Floyd ex rel. Floyd v. Barrineau

216 S.E.2d 753 | S.C. | 1975

Littlejohn, Justice.

This action was initiated by Geneva C. Floyd, widow of Donnie T. Floyd, to contest her purported renunciation of dower in 184 acres of land sold by her husband in 1960 to Raymond L. Barrineau, the appellant.

Donnie T. Floyd died in 1965; this action was commenced in 1966. The complaint alleged that the dower renunciation was invalid due to lack of sufficient mental capacity. It prayed for establishment and admeasurement of dower, together with interest, rents and profits. The matter was heard in the lower court by the Honorable Francis B. Nicholson, circuit judge. He held, in an order dated October 19, 1970, that the renunciation of dower was void because of insufficient mental capacity, and ruled that Geneva Floyd was entitled to admeasurement of dower pur*19suant to Code § 19-167. The order gave her leave to apply to either the probate court or to the circuit court for the admeasurement. Barrineau, the grantee in the deed, served notice of intention to appeal the order of Judge Nicholson, but did not perfect the appeal.

One week prior to Judge Nicholson’s order, Geneva Floyd died; Doris Floyd was appointed administratrix of her estate. Apparently Judge Nicholson was unaware of Geneva Floyd’s death at the time his order was issued. The admeasurement was not pursued.

About three years later, in November of 1973, Barrineau moved for an order to abate and terminate the entire action on the ground that dower had not been admeasured prior to the death of the widow. In May 1974 Doris Floyd, the administratrix, moved to be substituted as party plaintiff in the action.

The two motions were heard by the Honorable Dan F. Laney, Jr., resident circuit judge. In his order he ruled that since Geneva Floyd died one week prior to the order of Judge Nicholson, there could not have been an admeasurement of dower in kind. Doris Floyd, as administratrix, was substituted as party plaintiff. The order acknowledged that admeasurement dies with the doweress, but held that since the complaint asked damages for rents and profits from the land wrongfully withheld by Barrineau from the date of the death of the husband, the action to that extent survived and passed to the administratrix. Judge Laney referred the matter to a special referee to take testimony on the issue of damages.

Barrineau has appealed, alleging that Judge Laney erred in three particulars:

1. In holding that any rights growing out of dower survived ;

2. In changing or modifying a prior court order from which no appeal was taken; and

*203. In substituting the administratrix as plaintiff for the guardian ad litem.

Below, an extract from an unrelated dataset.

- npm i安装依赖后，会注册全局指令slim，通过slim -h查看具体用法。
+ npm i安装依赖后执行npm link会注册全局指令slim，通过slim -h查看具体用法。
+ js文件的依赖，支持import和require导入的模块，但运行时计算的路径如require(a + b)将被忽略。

It is conceded that the right to admeasurement of dower in kind died with the doweress. The prime issue for our consideration is: Did the right of action for wrongfully withholding the enjoyment of dower right entitlement survive? South Carolina Code § 10-209 provides as follows:

“Survival of right action. — Causes of action for and in respect to any and all injuries and trespasses to and upon real estate and any and all injuries to the person or to personal property shall survive both to and against the personal or real representative, as the case may be, of a deceased person and the legal representative of an insolvent person or a defunct or insolvent corporation, any law or rule to the contrary notwithstanding.”

We are of the opinion that dower rights vested in the widow upon the death of her husband and she was thereupon entitled to enjoyment of the same. Apparently Barrineau, the husband’s grantee, enjoyed the full use of the whole property between the time of the death of the husband and the death of the wife. If he had paid to the widow rents and profits during this time for the use of her interest in the land, such would have been an asset of the estate of the widow. Since they were not paid, the right to receive payment passed on to her estate under the Code section quoted above.

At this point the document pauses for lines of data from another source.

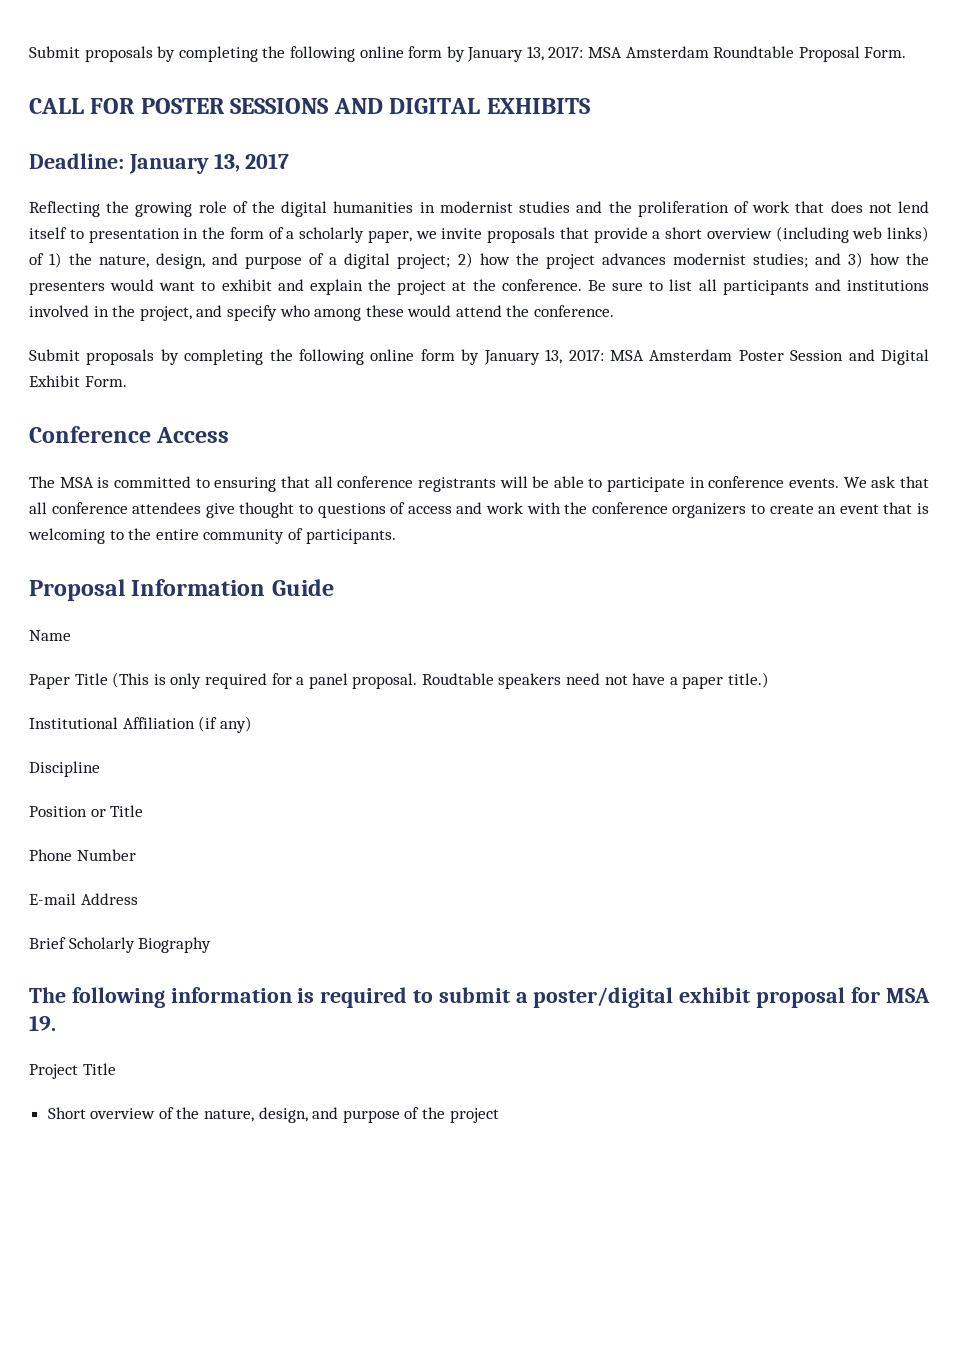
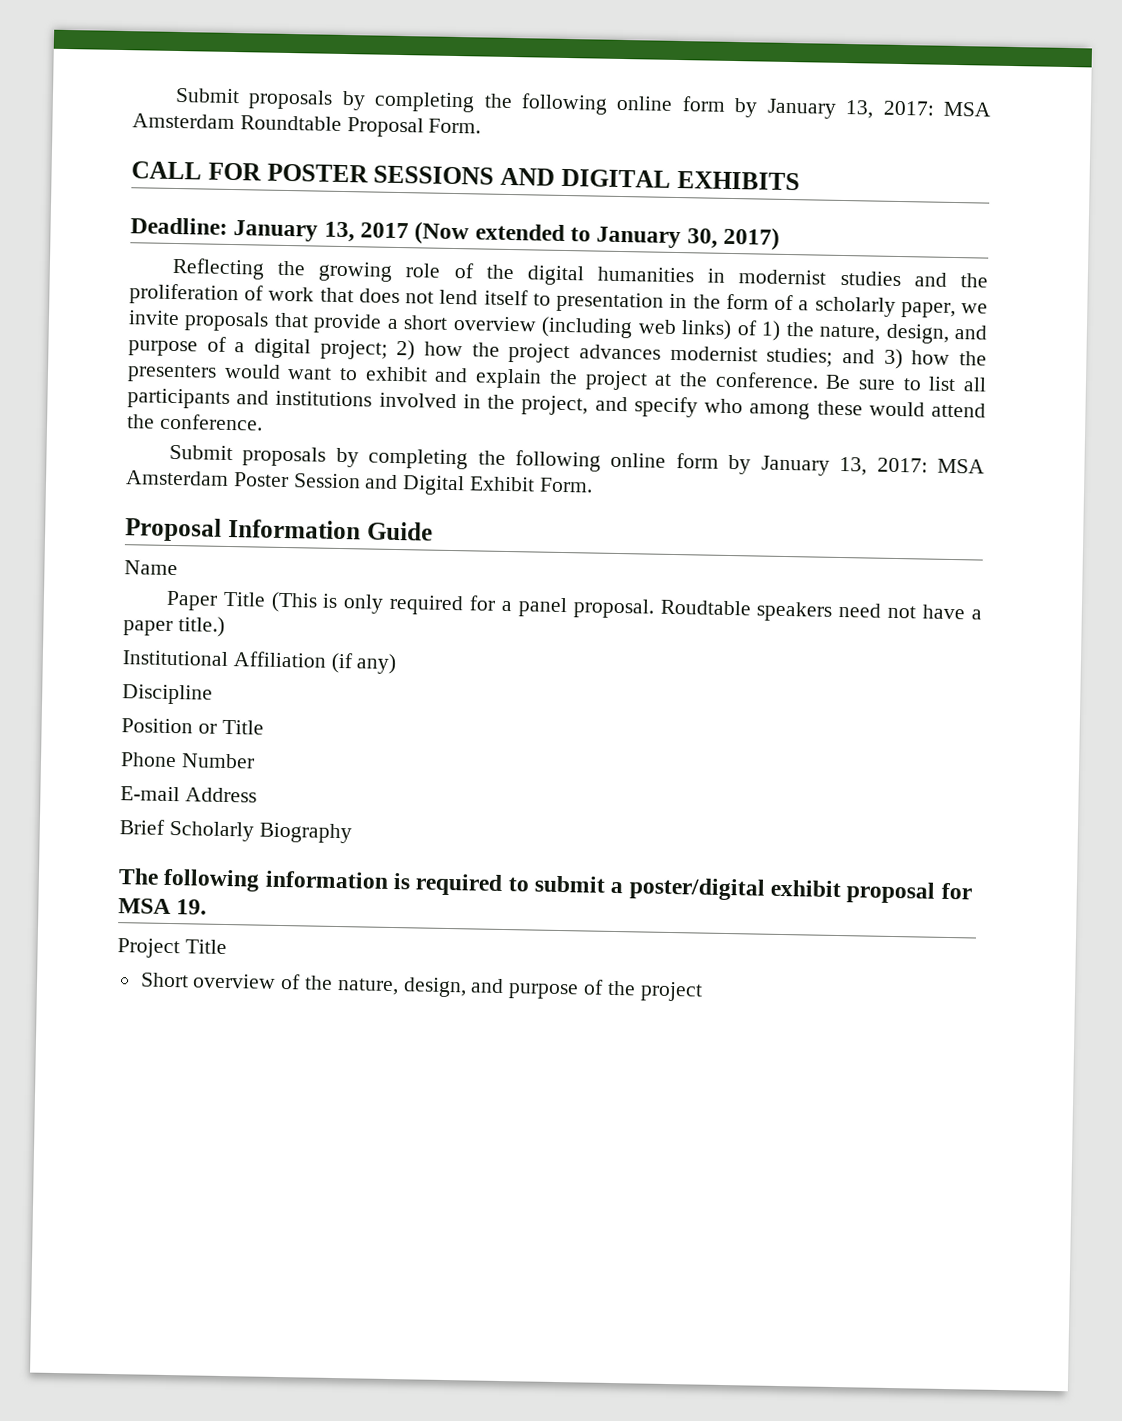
- Deadline: January 13, 2017
+ Deadline: January 13, 2017 (Now extended to January 30, 2017)
- Conference Access
- The MSA is committed to ensuring that all conference registrants will be able to participate in conference events. We ask that all conference attendees give thought to questions of access and work with the conference organizers to create an event that is welcoming to the entire community of participants.

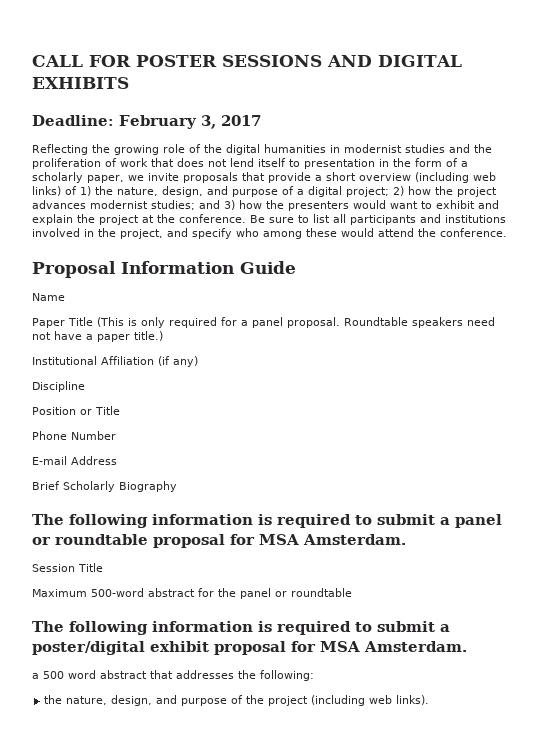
- Submit proposals by completing the following online form by January 13, 2017: MSA Amsterdam Roundtable Proposal Form.
- Deadline: January 13, 2017 (Now extended to January 30, 2017)
+ Deadline: February 3, 2017
- Submit proposals by completing the following online form by January 13, 2017: MSA Amsterdam Poster Session and Digital Exhibit Form.
- Roudtable speakers need not have a paper title.)
+ Roundtable speakers need not have a paper title.)
+ The following information is required to submit a panel or roundtable proposal for MSA Amsterdam.
+ Session Title
+ Maximum 500-word abstract for the panel or roundtable
- The following information is required to submit a poster/digital exhibit proposal for MSA 19.
- Project Title
- Short overview of the nature, design, and purpose of the project
+ The following information is required to submit a poster/digital exhibit proposal for MSA Amsterdam.
+ a 500 word abstract that addresses the following:
+ the nature, design, and purpose of the project (including web links).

Judge Laney held, and we think correctly:

“It is obvious that this case is of the kind specifically described in Section 10-209, 1962 Code of Laws of South Carolina, as amended, as surviving the death of the plaintiff to the administrator of her estate. Were it simply for the admeasurement of dower it of necessity would abate but the complaint specifically asked for rents, profits, interest and damages as a result of the denial to plaintiff of possession as to her dower interest in the subject lands. For these *21purposes the action survives and the motion of Defendant must be denied.”

Barrineau next contends that the order of Judge Nicholson, granting admeasurement of dower, ruled out any claim to “interest, rents or profits” as prayed for in the complaint. We do not construe his order. We rather think that the extent of his order was to find, first, that the renunciation of dower was void because of insufficient mental capacity and, second, that the widow was entitled to pursue her dower rights in keeping with Code § 19-167.

Lastly, Barrineau argues that Doris Floyd, as administratrix, should not have been substituted as party plaintiff. This argument is predicated upon the theory that no cause of action survived under § 10-209 and, accordingly, there is no action for her to pursue. Having ruled that the cause of action does survive, it becomes apparent that this exception is without merit.

Affirmed.

Moss, C. J., Lewis and Ness, JJ., and Brailsford, Acting Associate Justice, concur.